Моя мать стала на корабле еще молчаливее. Ведь, кроме меня, она мало с кем могла разговаривать. Казалось, что она закрыла уши, чтобы не слышать чужого непонятного ей языка. Но скоро она нашла зернотерку, или, вернее, зернотерка нашла ее. Мать опустилась на колени и принялась за свой тяжелый труд, как за молитву.
Когда корабль отошел от берега и целиком оказался во власти морских волн, а хижины нашей деревни становились все меньше и меньше и умолкали крики провожавших нас людей, мне все же немножко взгрустнулось. Обезьяна прижалась ко мне, как будто хотела утешить меня и сама искала утешения. Не эта ли вода проглотила моего отца? И разве ее духам не дано было играть, как с ореховой скорлупой, с самыми гордыми судами людей? Но слева берег оставался все еще так близко, что мы не теряли его из виду. Темная полоса берега как бы предлагала нам убежище.
Скоро все люди на корабле знали мою обезьяну, а вместе с ней и меня. Редко кто проходил мимо, не сказав несколько шутливых, слов. Сначала я не понимала их, но очень скоро научилась в них разбираться и без труда повторяла. Поначалу незнакомые слова, вероятно, странно звучали в моих устах, потому что всякий раз, когда я пыталась заговорить с людьми, они смеялись надо мной. Но вскоре язык у меня развязался, и не успел корабль дойти до места, как я уже понимала почти все, о чем они говорили, и. хотя и с ошибками, отвечала на их вопросы.
На корабле я ела лучше, чем когда-либо раньше. Ведь я была единственным ребенком среди многочисленных мужчин и нескольких женщин, и мне перепадало много лакомых кусочков.
Когда подул свежий южный ветер и корабли быстро побежали вперед, на палубе оказалось много ничем не занятых людей, которые были не прочь посмеяться и пошутить. Они учили меня не только говорить на своем языке, но и петь свои песни. Всякий раз, когда утихал ветер и им приходилось садиться за весла, они, соблюдая строгий ритм, повторяли одни и те же слова:
За весла, мужчины, за весла!
Пусть корабль разрезает волны!
За весла, мужчины, за весла!
Поспешим домой, как птица,
Летящая в родное гнездо!
И загорелые тела раскачивались в такт, и весла разрезали прозрачную воду.

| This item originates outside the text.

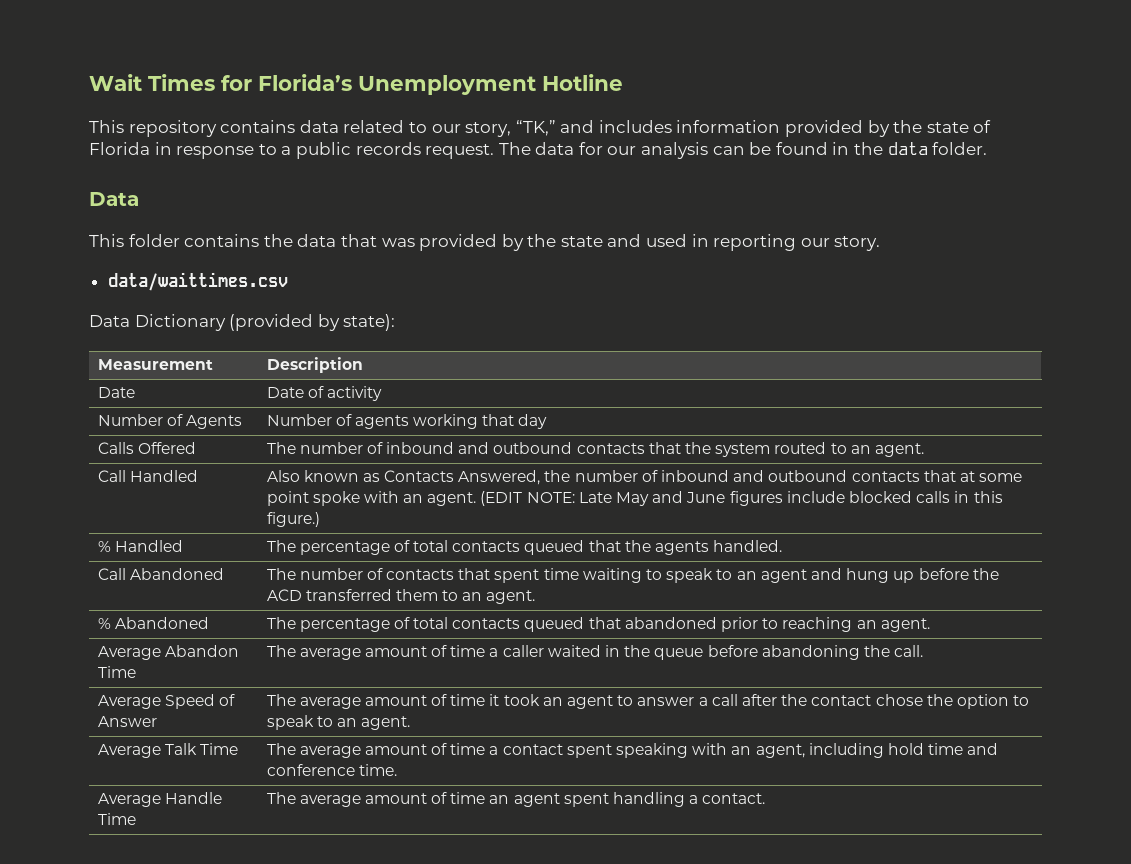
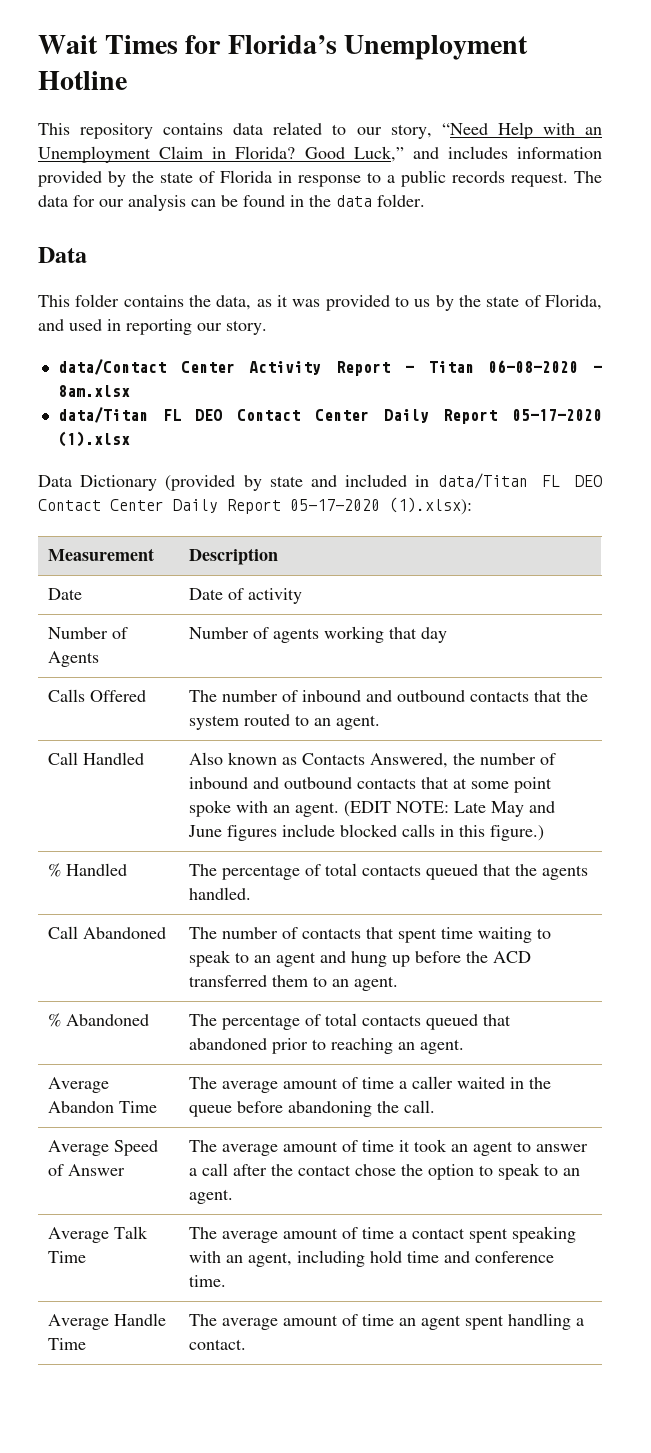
[515,120,556,136] “TK,” -> [441,122,602,139] [38,146,404,163] “Need Help with an Unemployment Claim in Florida? Good Luck,”
[297,234,603,251] data that was provided by the state -> [216,294,602,311] data, as it was provided to us by the state of Florida,
[107,272,288,291] [89,314,396,331] data/waittimes.csv // Data Dictionary (provided by state): -> [57,359,602,376] [57,385,130,397] [57,407,602,424] [57,431,130,447] [38,473,602,491] [38,497,472,515] data/Contact Center Activity Report - Titan 06-08-2020 - 8am.xlsx // data/Titan FL DEO Contact Center Daily Report 05-17-2020 (1).xlsx // Data Dictionary (provided by state and included in data/Titan FL DEO Contact Center Daily Report 05-17-2020 (1).xlsx):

Я очень скоро выучила эти слова и мелодию, но они быстро наскучили мне. И вот однажды я стояла на носу корабля и смотрела через поручни. Думая, что я здесь одна и меня никто не видит, я запела на придуманный мною мотив:
Вода блестит под лучами солнца,
Корабль бежит по ветру.
Мы плывем из земли ладана
И прибудем в Землю людей.
Эти слова я часто слышала от чужеземцев, поэтому и пела я на их языке. Глубокая радость овладела мной.